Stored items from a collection
##############################

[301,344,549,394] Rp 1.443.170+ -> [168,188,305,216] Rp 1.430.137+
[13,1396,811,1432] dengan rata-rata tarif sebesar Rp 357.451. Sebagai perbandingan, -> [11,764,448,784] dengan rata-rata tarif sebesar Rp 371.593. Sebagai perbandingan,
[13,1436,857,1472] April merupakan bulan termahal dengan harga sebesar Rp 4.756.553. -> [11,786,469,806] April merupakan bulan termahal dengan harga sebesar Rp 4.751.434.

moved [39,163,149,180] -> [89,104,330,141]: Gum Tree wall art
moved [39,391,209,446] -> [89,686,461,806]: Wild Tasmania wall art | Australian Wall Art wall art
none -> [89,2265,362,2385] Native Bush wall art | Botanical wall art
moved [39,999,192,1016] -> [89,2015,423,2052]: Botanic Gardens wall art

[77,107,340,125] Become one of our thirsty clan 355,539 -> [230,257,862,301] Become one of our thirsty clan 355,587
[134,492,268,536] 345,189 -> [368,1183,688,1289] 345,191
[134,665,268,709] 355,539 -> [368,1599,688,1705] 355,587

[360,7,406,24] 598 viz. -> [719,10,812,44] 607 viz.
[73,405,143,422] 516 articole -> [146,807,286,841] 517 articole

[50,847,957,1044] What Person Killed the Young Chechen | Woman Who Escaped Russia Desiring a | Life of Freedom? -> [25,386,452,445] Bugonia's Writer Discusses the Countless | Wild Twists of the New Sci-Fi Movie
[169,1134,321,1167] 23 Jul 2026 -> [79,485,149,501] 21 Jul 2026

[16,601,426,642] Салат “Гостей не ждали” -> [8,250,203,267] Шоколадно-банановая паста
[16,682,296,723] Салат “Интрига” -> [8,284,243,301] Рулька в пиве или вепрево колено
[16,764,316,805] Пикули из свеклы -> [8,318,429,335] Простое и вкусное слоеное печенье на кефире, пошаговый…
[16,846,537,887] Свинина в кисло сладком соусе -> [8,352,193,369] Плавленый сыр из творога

##############################

▶ **What is expected**:
Print every line you see above, exactly as written.

▶ **Response to the exercise**:
[301,344,549,394] Rp 1.443.170+ -> [168,188,305,216] Rp 1.430.137+
[13,1396,811,1432] dengan rata-rata tarif sebesar Rp 357.451. Sebagai perbandingan, -> [11,764,448,784] dengan rata-rata tarif sebesar Rp 371.593. Sebagai perbandingan,
[13,1436,857,1472] April merupakan bulan termahal dengan harga sebesar Rp 4.756.553. -> [11,786,469,806] April merupakan bulan termahal dengan harga sebesar Rp 4.751.434.

moved [39,163,149,180] -> [89,104,330,141]: Gum Tree wall art
moved [39,391,209,446] -> [89,686,461,806]: Wild Tasmania wall art | Australian Wall Art wall art
none -> [89,2265,362,2385] Native Bush wall art | Botanical wall art
moved [39,999,192,1016] -> [89,2015,423,2052]: Botanic Gardens wall art

[77,107,340,125] Become one of our thirsty clan 355,539 -> [230,257,862,301] Become one of our thirsty clan 355,587
[134,492,268,536] 345,189 -> [368,1183,688,1289] 345,191
[134,665,268,709] 355,539 -> [368,1599,688,1705] 355,587

[360,7,406,24] 598 viz. -> [719,10,812,44] 607 viz.
[73,405,143,422] 516 articole -> [146,807,286,841] 517 articole

[50,847,957,1044] What Person Killed the Young Chechen | Woman Who Escaped Russia Desiring a | Life of Freedom? -> [25,386,452,445] Bugonia's Writer Discusses the Countless | Wild Twists of the New Sci-Fi Movie
[169,1134,321,1167] 23 Jul 2026 -> [79,485,149,501] 21 Jul 2026

[16,601,426,642] Салат “Гостей не ждали” -> [8,250,203,267] Шоколадно-банановая паста
[16,682,296,723] Салат “Интрига” -> [8,284,243,301] Рулька в пиве или вепрево колено
[16,764,316,805] Пикули из свеклы -> [8,318,429,335] Простое и вкусное слоеное печенье на кефире, пошаговый…
[16,846,537,887] Свинина в кисло сладком соусе -> [8,352,193,369] Плавленый сыр из творога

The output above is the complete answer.